Gradually the debate calmed down although one final mystery remains—what became of the so-called bunyip skull. It disappeared and has never been sighted since!
Source
Originally posted by KRISKALI777
Late one night, a truckdriver, on his usual run from Sydney to Tamworth, had woken from his sheduled rest. He slept in his truck, and after a cup of coffee, sat with his logbook in-hand up-dating his particulars. His truck was idling, the wind slowly moved the trees as black shapes on the dimmley lightened, moon-less skyline. It was warm, the windows in the truck were down- to let in the slight breeze.
Just then, the driver felt a shift in his load. He had been hauling cattle to the abbatoir; they had suddenly all at once shifted to one side of the trailer, which they would do as if spooked by something.
Enquiring, the driver looked in his driver side rear mirror; he was amazed and shocked to see a black shape hanging-off the side of the trailer.

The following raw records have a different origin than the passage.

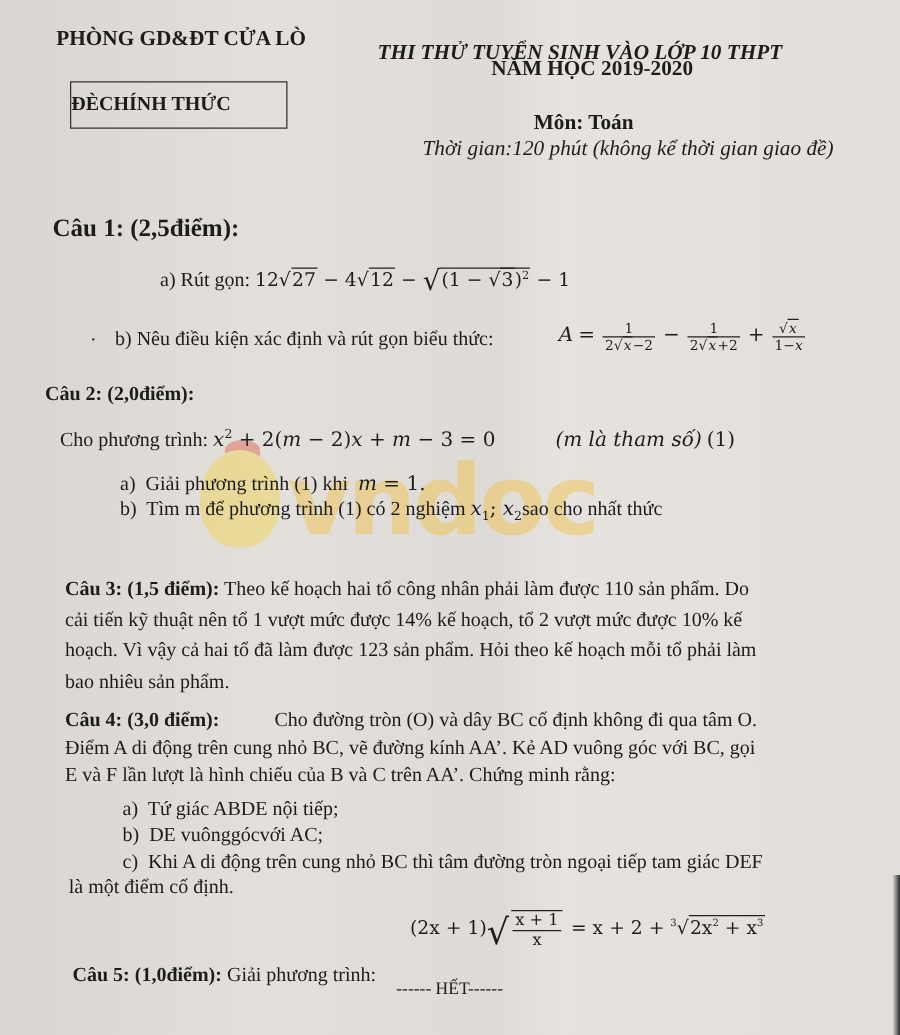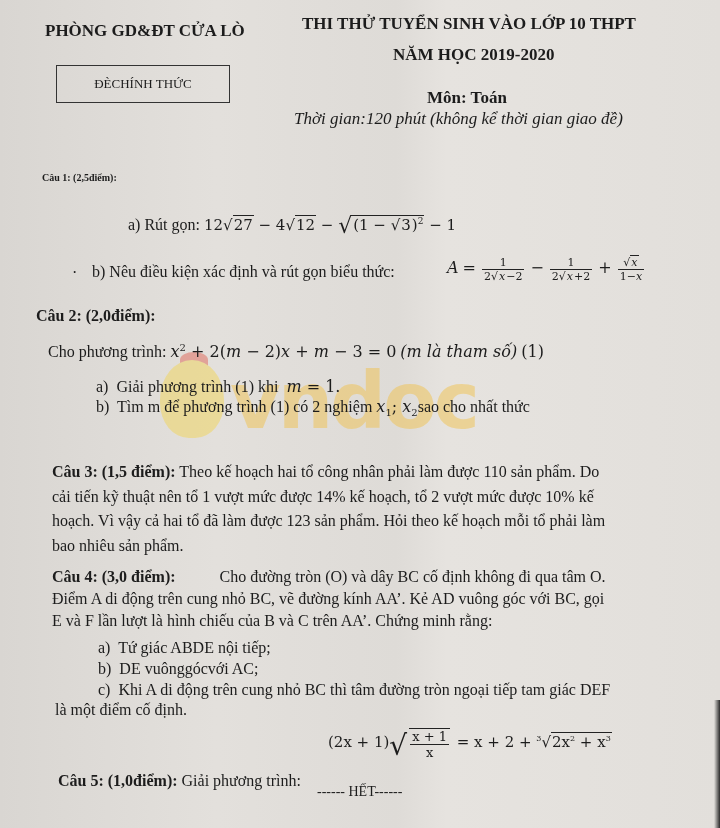--- a/index.html
+++ b/index.html
@@ -48,7 +48,7 @@
 
   <div class="abs hdr" style="left:45px; top:21px;">PHÒNG GD&amp;ĐT CỬA LÒ</div>
   <div class="box">ĐÈCHÍNH THỨC</div>
-  <div class="abs hdr" style="left:302px; top:14px;">THI THỬ TUYỂN SINH VÀO LỚP 10 THPT</div>
+  <div class="abs hdr" style="left:302px; top:32px;font-style:italic;">THI THỬ TUYỂN SINH VÀO LỚP 10 THPT</div>
   <div class="abs hdr" style="left:393px; top:45px;">NĂM HỌC 2019-2020</div>
   <div class="abs hdr" style="left:427px; top:88px;">Môn: Toán</div>
   <div class="abs i" style="left:294px; top:109px; font-size:17px;">Thời gian:120 phút (không kể thời gian giao đề)</div>

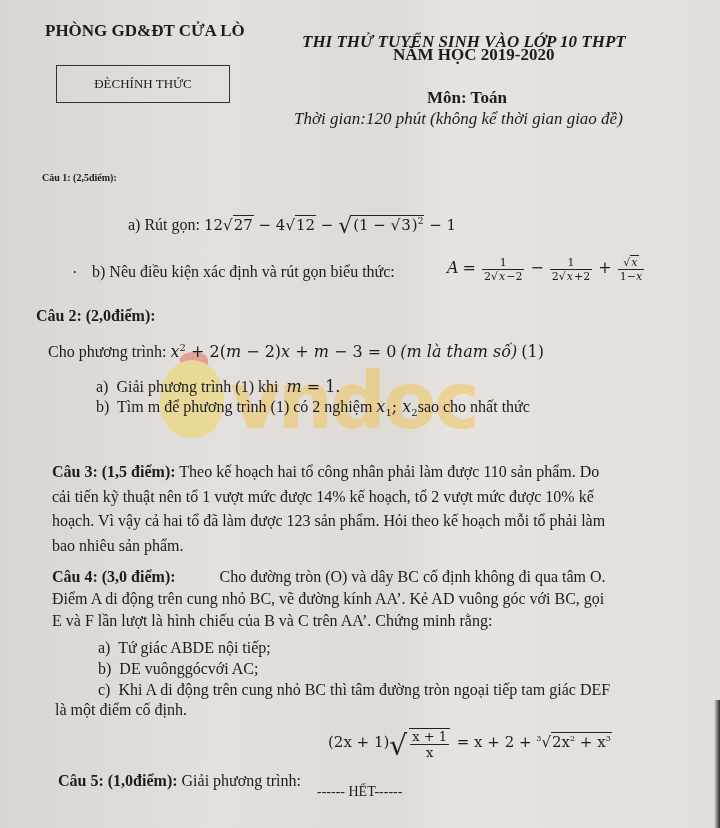--- a/index.html
+++ b/index.html
@@ -17,7 +17,7 @@
     .box {
       position:absolute; left:56px; top:65px; width:174px; height:38px;
       border:1.5px solid #333; box-sizing:border-box;
-      font-size:13px; font-weight:normal; text-align:center; line-height:36px;
+      font-size:16px; font-weight:bold; text-align:left; line-height:36px;
     }
     .body16 { font-size:16px; }
     .math { font-family:"DejaVu Serif", serif; font-style:italic; }

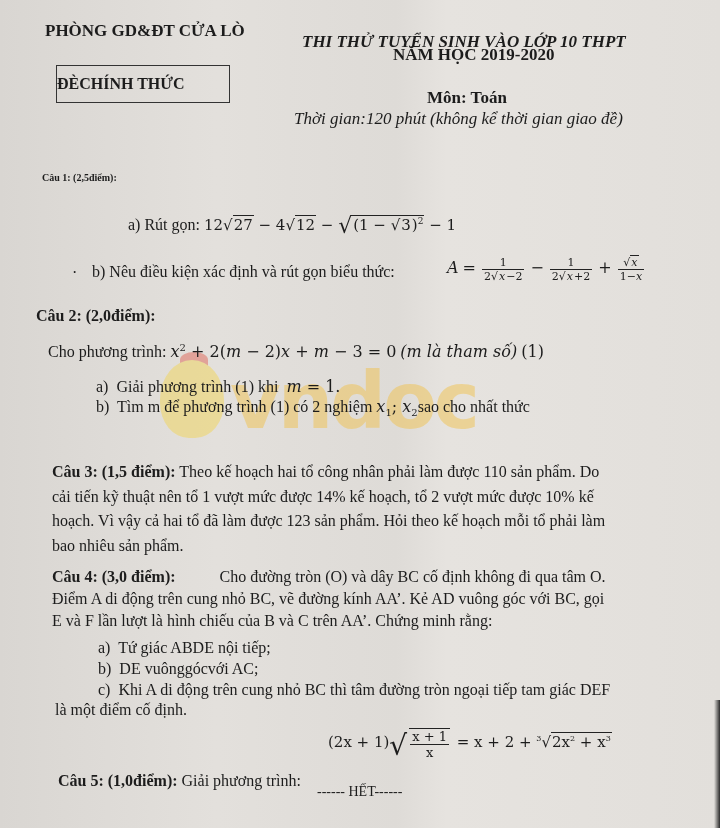--- a/index.html
+++ b/index.html
@@ -12,7 +12,7 @@
     .page { position:absolute; left:0; top:0; width:720px; height:828px; }
     .abs { position:absolute; white-space:nowrap; }
     .b { font-weight:bold; }
-    .i { font-style:italic; }
+    .i { font-style:italic;margin-left:44px; }
     .hdr { font-size:17px; font-weight:bold; }
     .box {
       position:absolute; left:56px; top:65px; width:174px; height:38px;

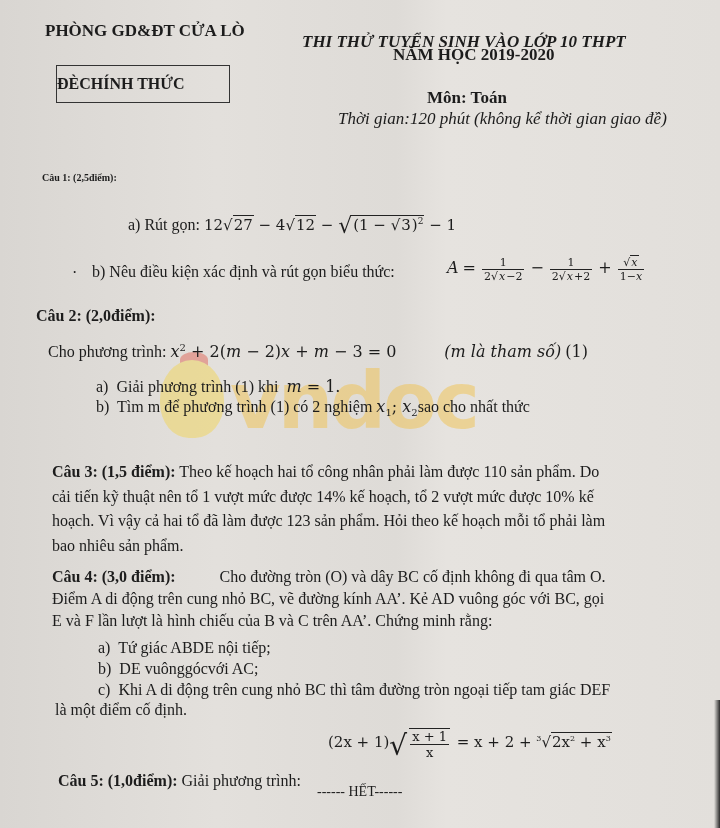--- a/index.html
+++ b/index.html
@@ -53,7 +53,7 @@
   <div class="abs hdr" style="left:427px; top:88px;">Môn: Toán</div>
   <div class="abs i" style="left:294px; top:109px; font-size:17px;">Thời gian:120 phút (không kể thời gian giao đề)</div>
 
-  <div class="abs b" style="left:42px; top:172px; font-size:10px;">Câu 1: (2,5điểm):</div>
+  <div class="abs b" style="left:42px; top:172px; font-size:20px;">Câu 1: (2,5điểm):</div>
   <div class="abs body16" style="left:90px; top:213px;margin-left:38px;">
     <span>a) Rút gọn:</span>
     <span class="mathup" style="font-size:15px;">12√<span class="sqrt">27</span> − 4√<span class="sqrt">12</span> − <span style="font-size:22px;vertical-align:-3px;">√</span><span class="sqrt">(1 − √<span class="sqrt">3</span>)<sup style="font-size:9px;">2</sup></span> − 1</span>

Seeing this and in panic the driver sped-off hoping to shake whatever it was, from the vehicle.
He drove no-stop for 4 hours, and pulled up at a huge well-lit Round-a-bout on entry into the city of Tamworth. He jumped out of the cab, ran 100 or so metres (pinch-bar in hand), turned to look at the truck to see if this "black-shape", was still on the trailer. He could not see it- but was deeply shaken.
Umm, I don't want to sound rude but Australian truck drivers are notorious for substance abuse on long trips to stay away. Was this particular driver clean, do you know?